> **EXERCISE**
Go through the records below and copy out every line holding "that".

> **RAW DATA**
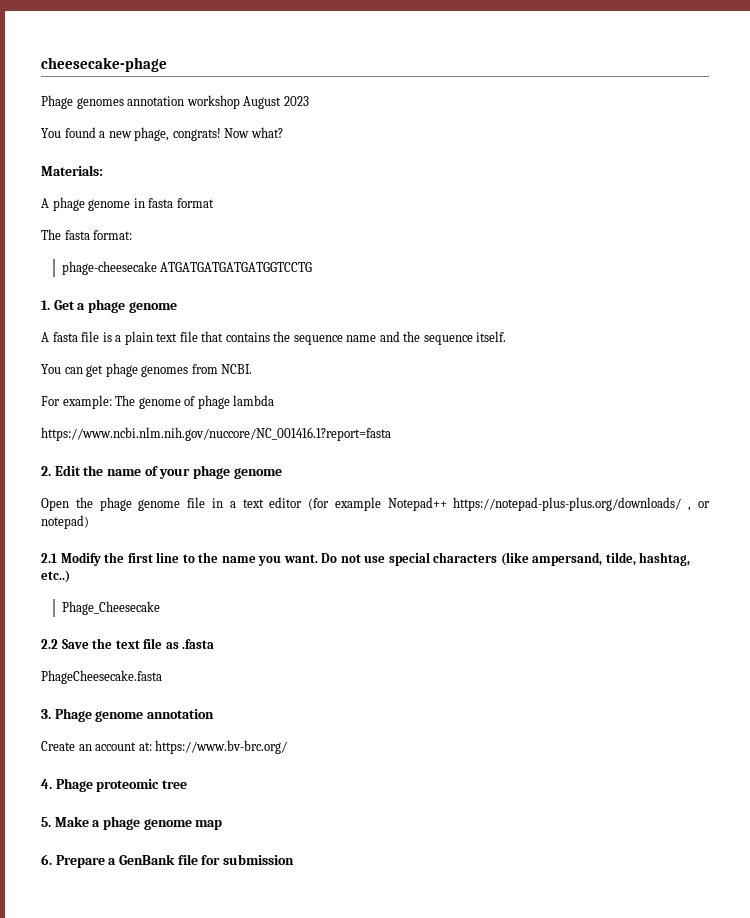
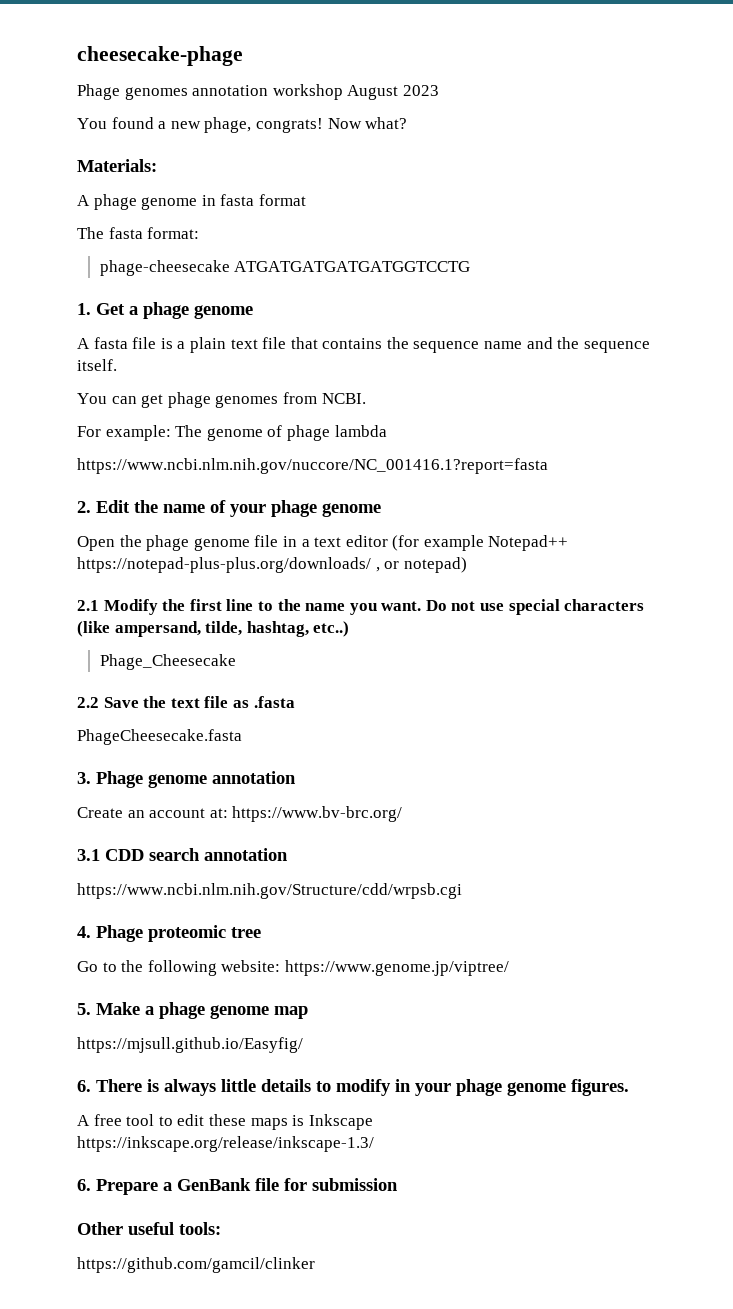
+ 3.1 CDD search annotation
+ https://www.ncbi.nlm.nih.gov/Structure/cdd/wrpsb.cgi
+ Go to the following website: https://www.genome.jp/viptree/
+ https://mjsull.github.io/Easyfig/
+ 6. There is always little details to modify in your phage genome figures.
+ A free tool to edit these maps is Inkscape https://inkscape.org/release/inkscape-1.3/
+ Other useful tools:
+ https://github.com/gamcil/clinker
* * *
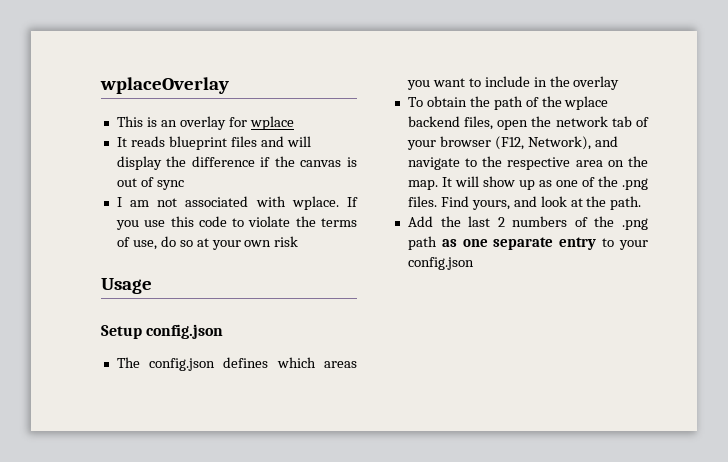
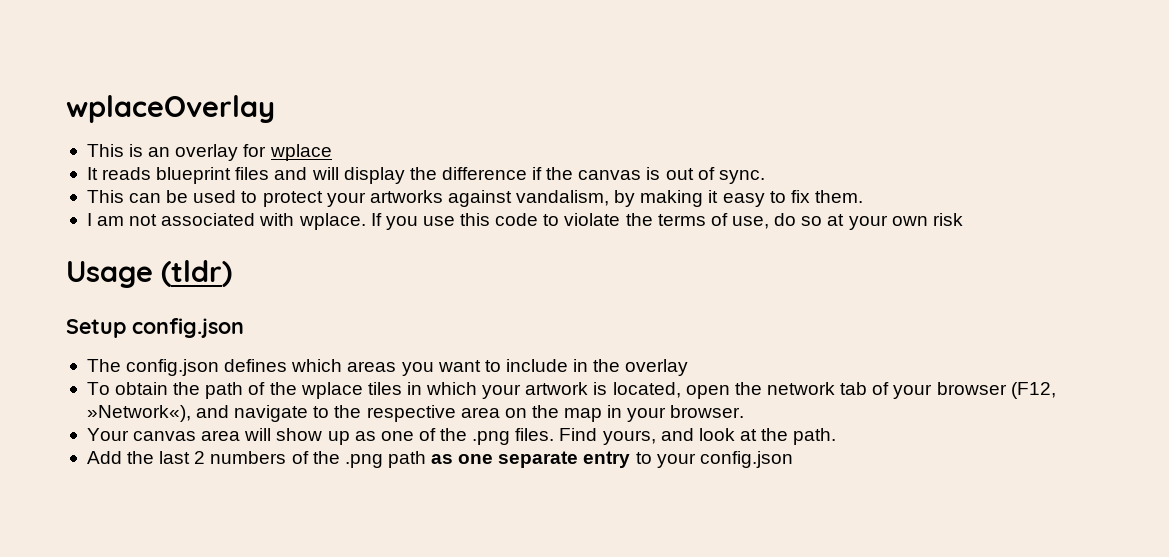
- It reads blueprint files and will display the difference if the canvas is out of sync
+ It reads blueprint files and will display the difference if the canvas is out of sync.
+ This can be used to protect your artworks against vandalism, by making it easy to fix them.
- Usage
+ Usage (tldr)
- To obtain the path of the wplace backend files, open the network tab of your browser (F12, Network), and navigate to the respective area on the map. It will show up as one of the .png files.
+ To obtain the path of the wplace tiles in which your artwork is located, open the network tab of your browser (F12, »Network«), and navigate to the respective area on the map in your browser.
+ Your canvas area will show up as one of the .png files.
* * *
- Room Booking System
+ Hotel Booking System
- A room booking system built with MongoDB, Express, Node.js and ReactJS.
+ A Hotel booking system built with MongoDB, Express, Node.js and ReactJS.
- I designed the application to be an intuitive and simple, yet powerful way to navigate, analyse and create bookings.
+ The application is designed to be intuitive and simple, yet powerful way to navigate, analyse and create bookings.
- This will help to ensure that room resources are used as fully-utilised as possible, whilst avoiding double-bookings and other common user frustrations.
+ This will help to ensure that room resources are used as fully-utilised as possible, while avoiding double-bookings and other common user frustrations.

> **SOLUTION BELOW**
- This will help to ensure that room resources are used as fully-utilised as possible, whilst avoiding double-bookings and other common user frustrations.
+ This will help to ensure that room resources are used as fully-utilised as possible, while avoiding double-bookings and other common user frustrations.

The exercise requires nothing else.